Havoc 11 minutes ago
Guessing it has a fair bit of civilisation and similar war games in its training data
majorbugger 34 minutes ago
> Somewhere in the first game, between a bug fix and a strategy note, I asked the agent what this was actually like for it
Yeah because LLM "experiences" the game
joxdosba 8 minutes ago
Posting meaningless AI generated nonsense as original text paints a very damning picture of the intellectual abilities of the person behind this blog.
And doing so without a giant [SLOP WARNING] at the top is an asshole move, a decent person would never do so.

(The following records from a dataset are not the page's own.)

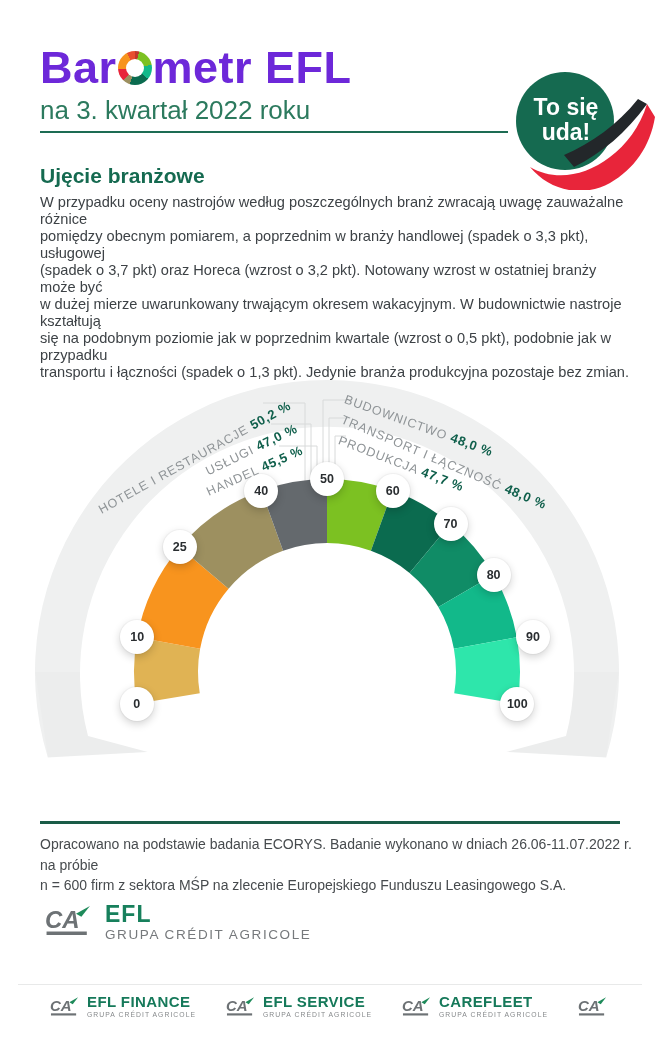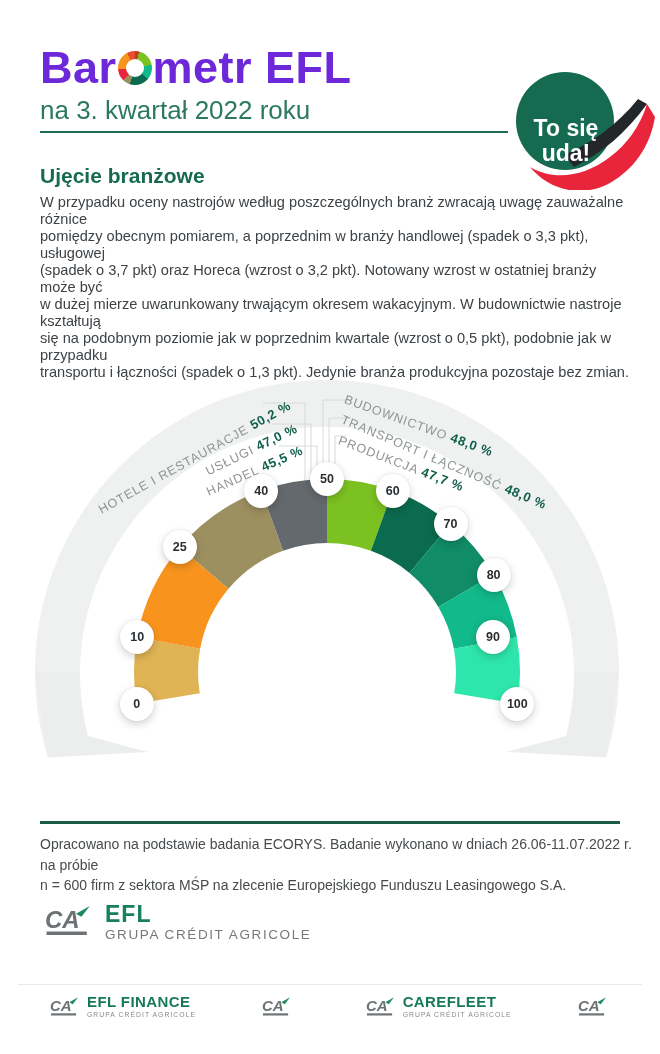"To się" .badge-text { margin-top: 21px -> none }
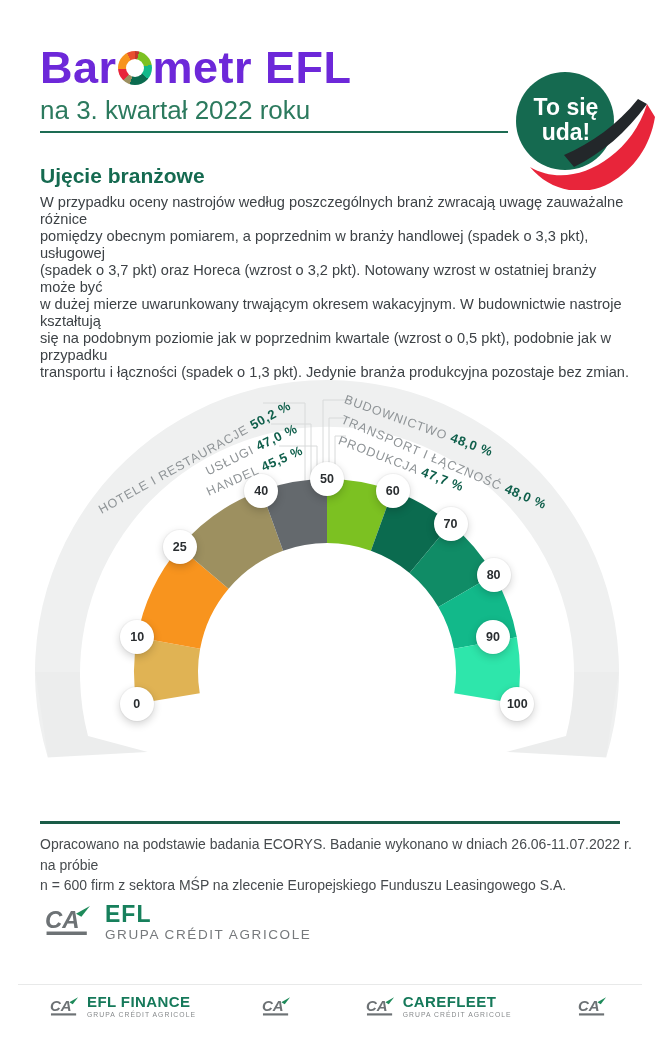"90" div.tick { left: 476px -> 516px }
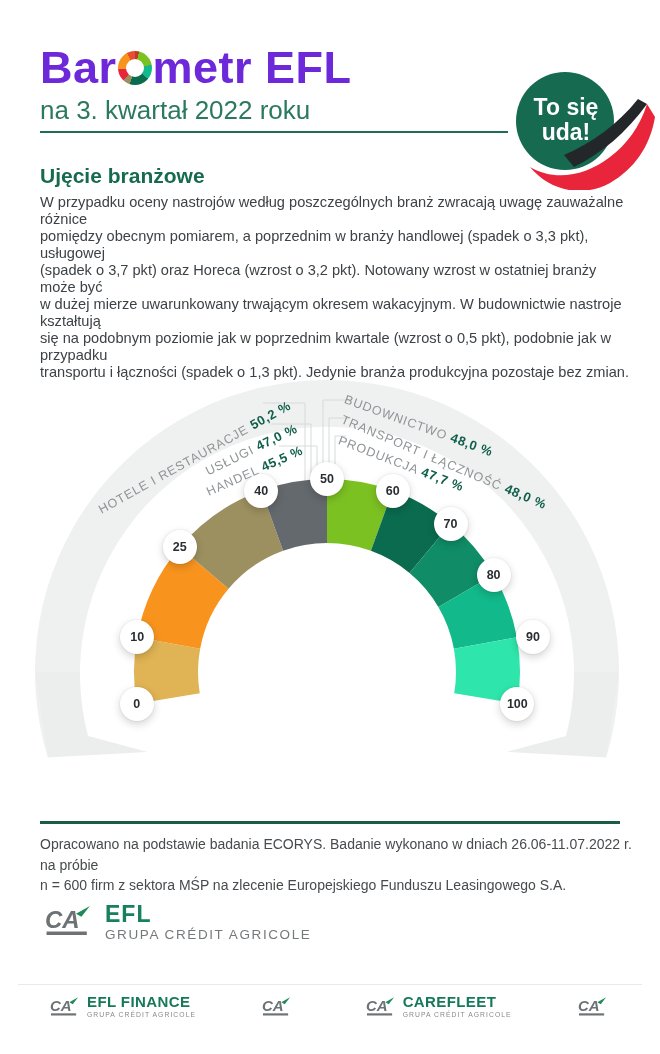"EFL SERVICE" div { html: none -> <div> <div>EFL SERVICE</div> <div>GRUPA CRÉDIT AGRICOLE</div> </div> }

anygivnthursday 8 minutes ago
I have a hard time reading slop, but I like the game and wanted to know how it worked, so fought my way through, only skipped the very last part. The issue the author calls out is classic Claude (I dont really use other LLMs to compare), probably all of us experienced using Claude Code when it gets so focused on one thing it misses the forest for the tree. It happens often, even if it does verify something and it shows something is wrong, it sometimes rationalizes it and explains it away when it does not fit its model.
voidUpdate 28 minutes ago
Well this looks like a perfect example of why an LLM should never make any governmental decisions ever
j5dgx76 39 minutes ago
> Tony Blair Institute
Okay carry on.
[-]
- BoxOfRain 0 minutes ago
  There's something so uncanny about the mismatch between the regard in which Blair is generally held by British people and the regard in which he seems to hold himself.
  If I were him I'd have retired from public life and kept a very low profile after Iraq, and everything else for that matter. He doesn't seem to realise that his modern interventions alienate everyone, even Alastair Campbell of all people seemed uncomfortable to the degree he seems to uncritically sing the praises of people like Larry Ellison recently.
- orthoxerox 14 minutes ago
  Chumbawamba made me unable to take anything associated with him seriously.
  [-]
  - petesergeant 7 minutes ago
    He was arguably the most successful UK PM of the last 50 years.
dude250711 40 minutes ago
Do we have to surround a fancy predictive autocomplete with AI mysticism?
ForHackernews 41 minutes ago
Kind of grim that this level of analysis is informing UK government policy. Repeatedly, the AI doesn't have the information or access needed through his hacky vibe-coded MCP, and instead of abandoning his flawed artificial test scenario (or fixing it — finding or building a better one) he gives it a name "The sensorium effect" and treats this as some brilliant insight.
Both humans and AI struggle to make sound choices when presented with incomplete or misleading information. This is not a new revelation: https://en.wikipedia.org/wiki/There_are_unknown_unknowns
[-]
- pjc50 8 minutes ago
  > he gives it a name "The sensorium effect" and treats this as some brilliant insight
  And of course is unaware of prior work in this area!
  https://en.wikipedia.org/wiki/Seeing_Like_a_State / https://en.wikipedia.org/wiki/Project_Cybersyn
Planktonne 33 minutes ago
Another article about how it's dangerous to trust AI, written by AI. I don't understand how people don't realise how much this undermines the message.
[-]
- petesergeant 6 minutes ago
  > how much this undermines the message
  It didn’t undermine it for me.
  [-]
  - Planktonne 2 minutes ago
    I'm not talking about perception of the message, which will vary with the reader, but about sincerity of the message, which is determined by the writer.
- jagged-chisel 21 minutes ago
  Undermines. Underscores.
  Matters of perspective.
alper 39 minutes ago
"Global Thermonuclear War"
StrauXX 37 minutes ago
This reads to me mostly like the MCP server has many bugs, rather than inherent model weaknesses.